I have ADHD, and my therapist has confirmed it, just like the results of ADHD tests. He isn’t bad, he greatly helps me with my depression. However, he doesn’t provide an official diagnosis nor prescribe pills.
He says it’s my trait and that I should learn to live with it. Like, take more breaks, find a motivation. Easy to say, hard to do. I can’t keep up with the strategies he suggests, and I feel like I’m not trying hard enough.
The world doesn’t wait for me. This trait is ruining my work and my routine, and it’s stealing my money and my time. I can’t start tasks, I can’t concentrate, and I can’t do anything boring or unpleasant.
For example, I can stare at a wall in the middle of a work task, with my hand over the keyboard, and lose myself in thoughts about my hobby. And I don’t give a damn at this moment about all my reminders, the absence of irritants, and so on.

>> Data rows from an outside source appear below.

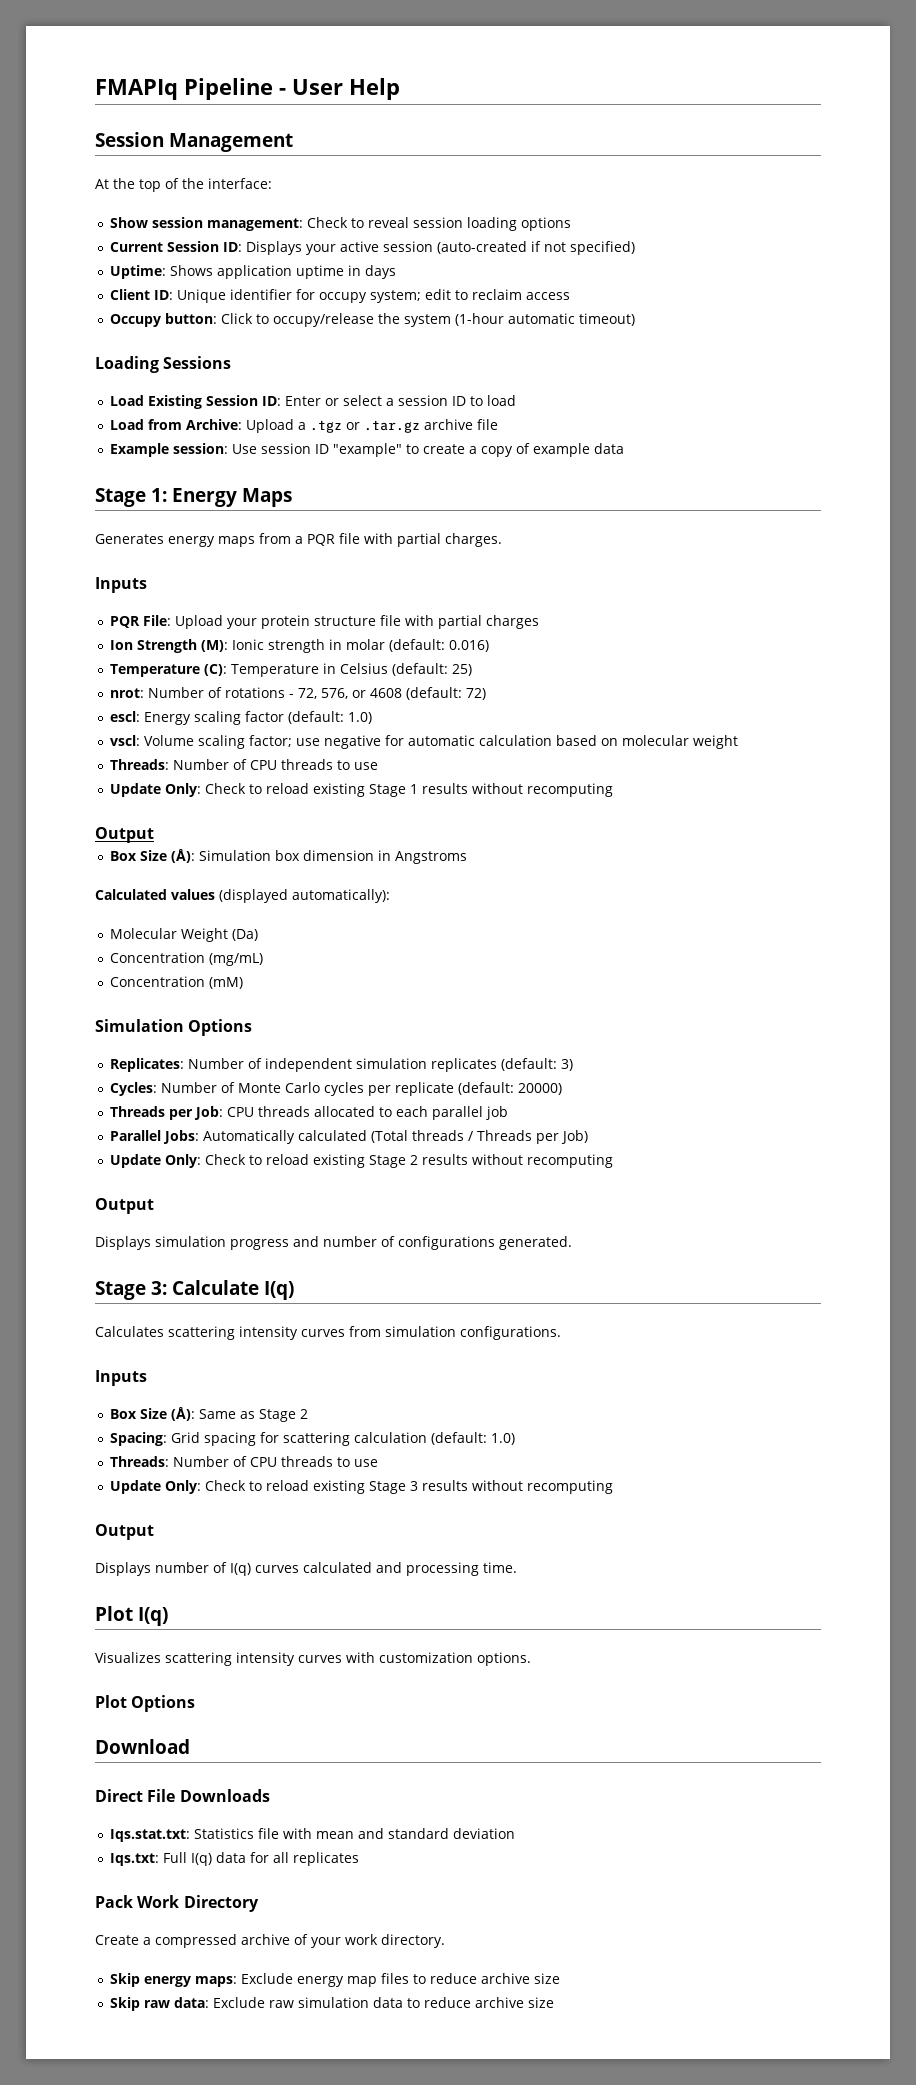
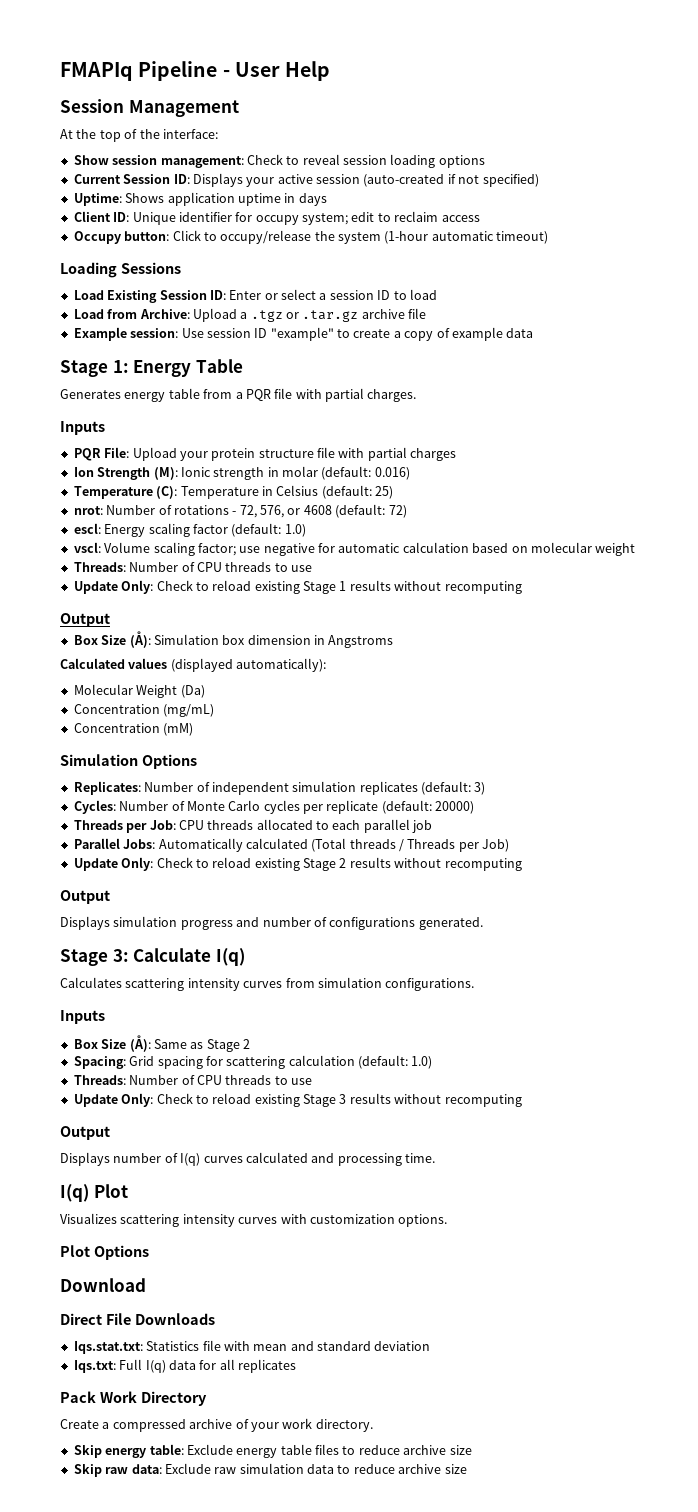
- Stage 1: Energy Maps
+ Stage 1: Energy Table
- Generates energy maps from a PQR file with partial charges.
+ Generates energy table from a PQR file with partial charges.
- Plot I(q)
+ I(q) Plot
- Skip energy maps: Exclude energy map files to reduce archive size
+ Skip energy table: Exclude energy table files to reduce archive size

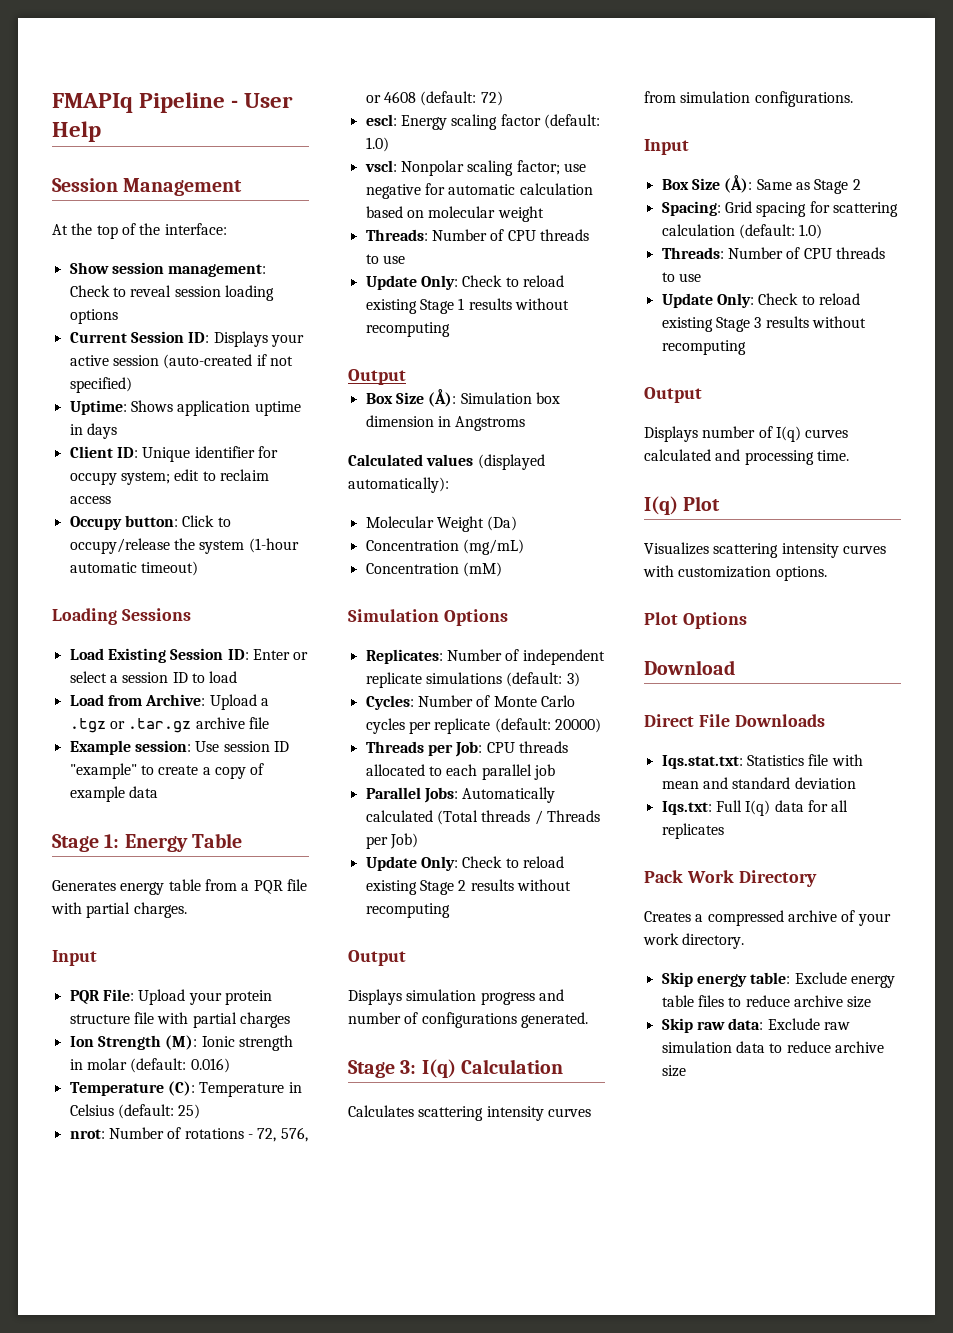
  Generates energy table from a PQR file with partial charges.
- Inputs
+ Input
- vscl: Volume scaling factor; use negative for automatic calculation based on molecular weight
+ vscl: Nonpolar scaling factor; use negative for automatic calculation based on molecular weight
- Replicates: Number of independent simulation replicates (default: 3)
+ Replicates: Number of independent replicate simulations (default: 3)
- Stage 3: Calculate I(q)
+ Stage 3: I(q) Calculation
  Calculates scattering intensity curves from simulation configurations.
- Inputs
+ Input
- Create a compressed archive of your work directory.
+ Creates a compressed archive of your work directory.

Of course, sometimes I can force myself “just to do it”, but it costs a ton of energy (btw, because of my depression, I have a tiny amount of energy). It often requires a ton of luck, too.
Is this normal? Am I just complaining?


People often need to try multiple doctors before one clicks and their ability to help aligns with what you need.
Clearly this therapist cannot help you with ADHD. I don’t think it’s a bad perspective that these are still traits and we do need to learn to live with them but I would still suggest a new one if possible.
Many of us need medication to adhere to modern society productivity requirements and that is literally not our fault.